*Task item:* Only lines with the word "Watcher" belong in the answer; copy them from the records below.

Content starts

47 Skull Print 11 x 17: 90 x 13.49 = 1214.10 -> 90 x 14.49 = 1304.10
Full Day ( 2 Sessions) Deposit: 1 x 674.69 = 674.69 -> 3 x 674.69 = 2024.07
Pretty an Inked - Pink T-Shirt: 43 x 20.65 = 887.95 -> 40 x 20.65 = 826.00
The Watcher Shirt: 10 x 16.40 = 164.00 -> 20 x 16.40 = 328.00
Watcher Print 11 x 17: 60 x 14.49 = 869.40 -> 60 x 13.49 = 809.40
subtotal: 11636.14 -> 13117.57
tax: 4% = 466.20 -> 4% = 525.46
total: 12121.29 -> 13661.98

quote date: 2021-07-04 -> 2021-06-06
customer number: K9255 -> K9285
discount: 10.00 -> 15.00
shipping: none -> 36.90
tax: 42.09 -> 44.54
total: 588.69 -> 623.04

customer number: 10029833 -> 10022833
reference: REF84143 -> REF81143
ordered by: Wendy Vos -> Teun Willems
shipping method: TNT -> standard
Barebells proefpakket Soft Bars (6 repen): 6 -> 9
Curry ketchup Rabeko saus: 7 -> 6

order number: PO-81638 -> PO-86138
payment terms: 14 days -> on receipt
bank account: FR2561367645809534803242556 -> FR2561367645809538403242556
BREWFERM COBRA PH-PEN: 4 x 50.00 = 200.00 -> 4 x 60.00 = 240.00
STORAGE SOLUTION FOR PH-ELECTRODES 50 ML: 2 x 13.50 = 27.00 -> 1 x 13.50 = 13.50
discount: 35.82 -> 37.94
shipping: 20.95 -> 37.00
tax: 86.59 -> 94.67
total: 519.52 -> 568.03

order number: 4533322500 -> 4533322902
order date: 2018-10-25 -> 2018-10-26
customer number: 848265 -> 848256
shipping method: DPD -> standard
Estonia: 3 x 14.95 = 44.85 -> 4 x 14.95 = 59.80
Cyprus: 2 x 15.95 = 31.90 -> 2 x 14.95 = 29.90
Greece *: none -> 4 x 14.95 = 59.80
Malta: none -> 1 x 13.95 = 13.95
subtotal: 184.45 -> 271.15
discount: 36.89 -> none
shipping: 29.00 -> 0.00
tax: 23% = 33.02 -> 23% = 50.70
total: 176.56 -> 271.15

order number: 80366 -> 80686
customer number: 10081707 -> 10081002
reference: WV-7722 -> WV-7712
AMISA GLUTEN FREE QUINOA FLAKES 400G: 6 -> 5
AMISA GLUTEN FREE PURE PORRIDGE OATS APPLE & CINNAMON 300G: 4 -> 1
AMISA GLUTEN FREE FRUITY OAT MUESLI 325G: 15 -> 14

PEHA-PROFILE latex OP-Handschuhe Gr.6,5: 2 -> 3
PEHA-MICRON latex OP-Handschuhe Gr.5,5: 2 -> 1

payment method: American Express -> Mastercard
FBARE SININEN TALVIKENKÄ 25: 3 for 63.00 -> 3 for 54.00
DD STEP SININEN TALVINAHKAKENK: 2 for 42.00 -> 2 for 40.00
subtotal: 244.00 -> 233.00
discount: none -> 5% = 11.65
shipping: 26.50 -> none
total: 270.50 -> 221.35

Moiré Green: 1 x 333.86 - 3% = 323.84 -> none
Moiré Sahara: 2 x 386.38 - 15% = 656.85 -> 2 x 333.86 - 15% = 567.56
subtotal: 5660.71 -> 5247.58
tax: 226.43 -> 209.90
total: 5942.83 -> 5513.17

Content ends

*Reply to the exercise:*
The Watcher Shirt: 10 x 16.40 = 164.00 -> 20 x 16.40 = 328.00
Watcher Print 11 x 17: 60 x 14.49 = 869.40 -> 60 x 13.49 = 809.40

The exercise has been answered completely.